Figure 5. Cathepsin S and PAR2 peptide agonists induce PKC Ser660 phosphorylation in HeLa cells.

The Western blot was performed on HeLa cells that had been transfected with PAR2 cDNA. Treatments included SLIGRL (lane 1), SLIGKVDGTS (lane 2), KVDGTS (lane 3) and cathepsin S (lane 4). Non-transfected HeLa cells treated with SLIGRL (10 µM) (lane 5) and PAR2-transfected but untreated HeLa cells (lane 6) served as controls. SLIGRL (10 µM), SLIGKVDGTS (10 µM), KVDGTS (100 µM) and cathepsin S (1 µM).

Figure 6. Cathepsin S cleavage of the PAR2 N-terminus requires glycine⁴⁰.

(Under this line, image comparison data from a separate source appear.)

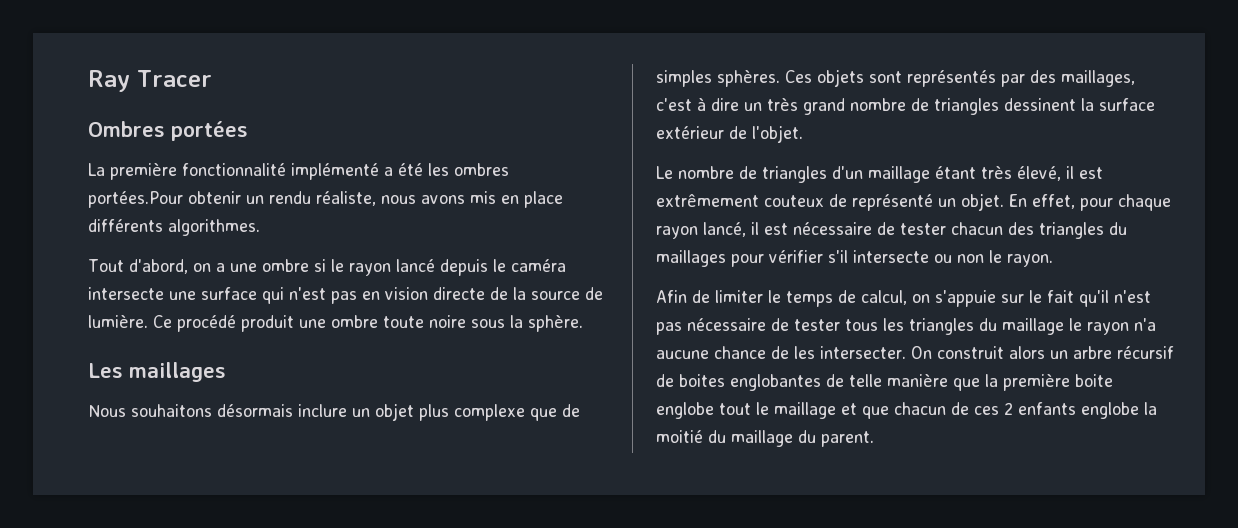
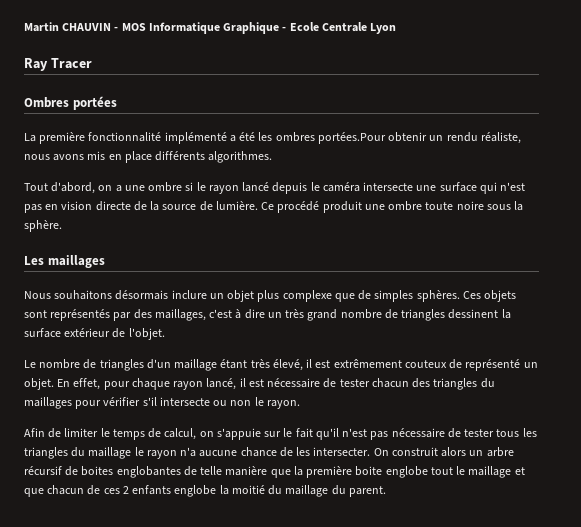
(88, 81) none -> [24,22,397,34] Martin CHAUVIN - MOS Informatique Graphique - Ecole Centrale Lyon //

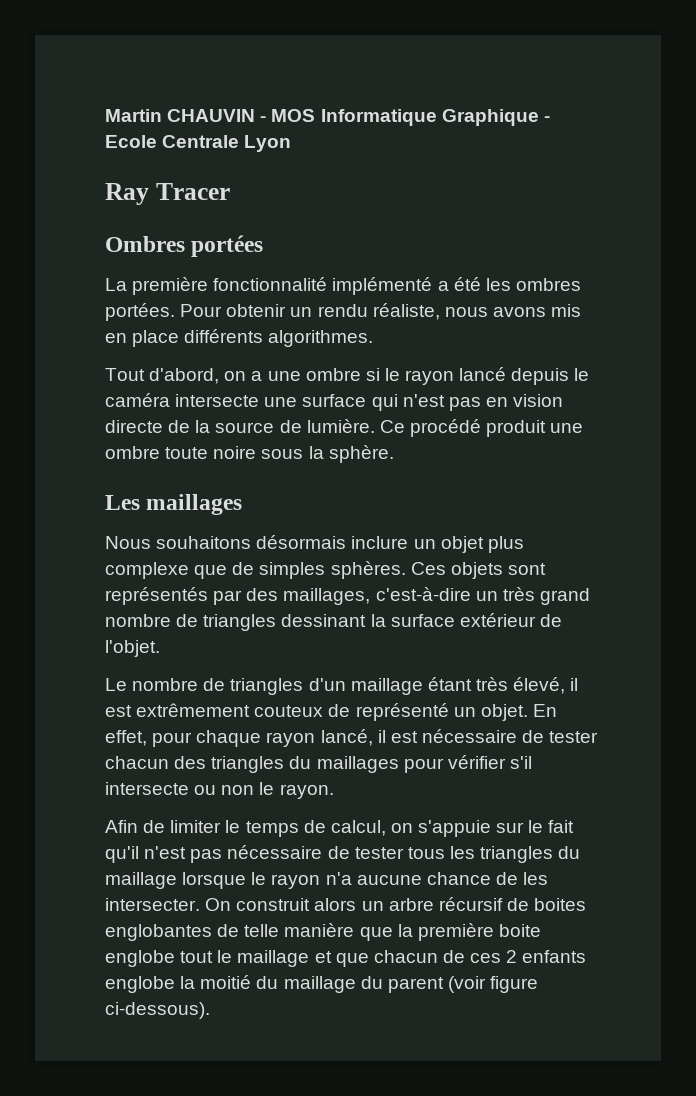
[317,132,386,144] portées.Pour -> [105,303,223,321] portées. Pour
[209,309,265,319] c'est à dire -> [375,587,471,601] c'est-à-dire
[448,309,499,319] dessinent -> [281,614,367,627] dessinant
(132, 453) none -> [182,872,247,889] lorsque
[348,486,386,497] parent. -> [387,976,539,993] [105,1002,210,1019] parent (voir figure ci-dessous).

a) Luciferase luminescence was measured after cathepsin S (2 µM) treatment of HeLa cells expressing luciferase-PAR2 (bar 1), PAR2M1 (bar 2), PAR2M2 (bar 3), and PAR2M3 (bar 4). Luminescence of the transfected cells without cathepsin S treatment was subtracted from each of the measurements. b) Western blots were performed on supernatants of luciferase-PAR2 and PAR2 mutant-transfected HeLa cells following treatment with cathepsin S. Luciferase-PAR2, cathepsin S(−) (lane 1); luciferase-PAR2, cathepsin S (+) (lane 2); PAR2M1, cathepsin S (−) (Lane 3); PAR2M1 cathepsin S (+) (lane 4); PAR2M2, cathepsin S (−) (lane 5); PAR2M2, cathepsin S (+) (lane 6); PAR2M3, cathepsin S (−) (lane 7); PAR2M3, cathepsin S (+) (lane 8) and non-transfected HeLa cells, cathepsin S (+) (lane 9). Molecular weight markers on the left side of the blot are in kDa.

Figure 7. Cathepsin S fails to activate mutant PAR2 but KVDGTS retains activity on mutant PAR2.

a) Calcium imaging was performed in HeLa cells transfected with native or mutant PAR2 receptors following treatment with cathepsin S. Cathepsin S (2 µM) was able to stimulate native PAR2 and PAR2M1 but not PAR2M2 or PAR2M3. b) In contrast, KVDGTS activated PAR2 and all three substitution mutants. Cathepsin S (2 µM), KVDGTS (100 µM).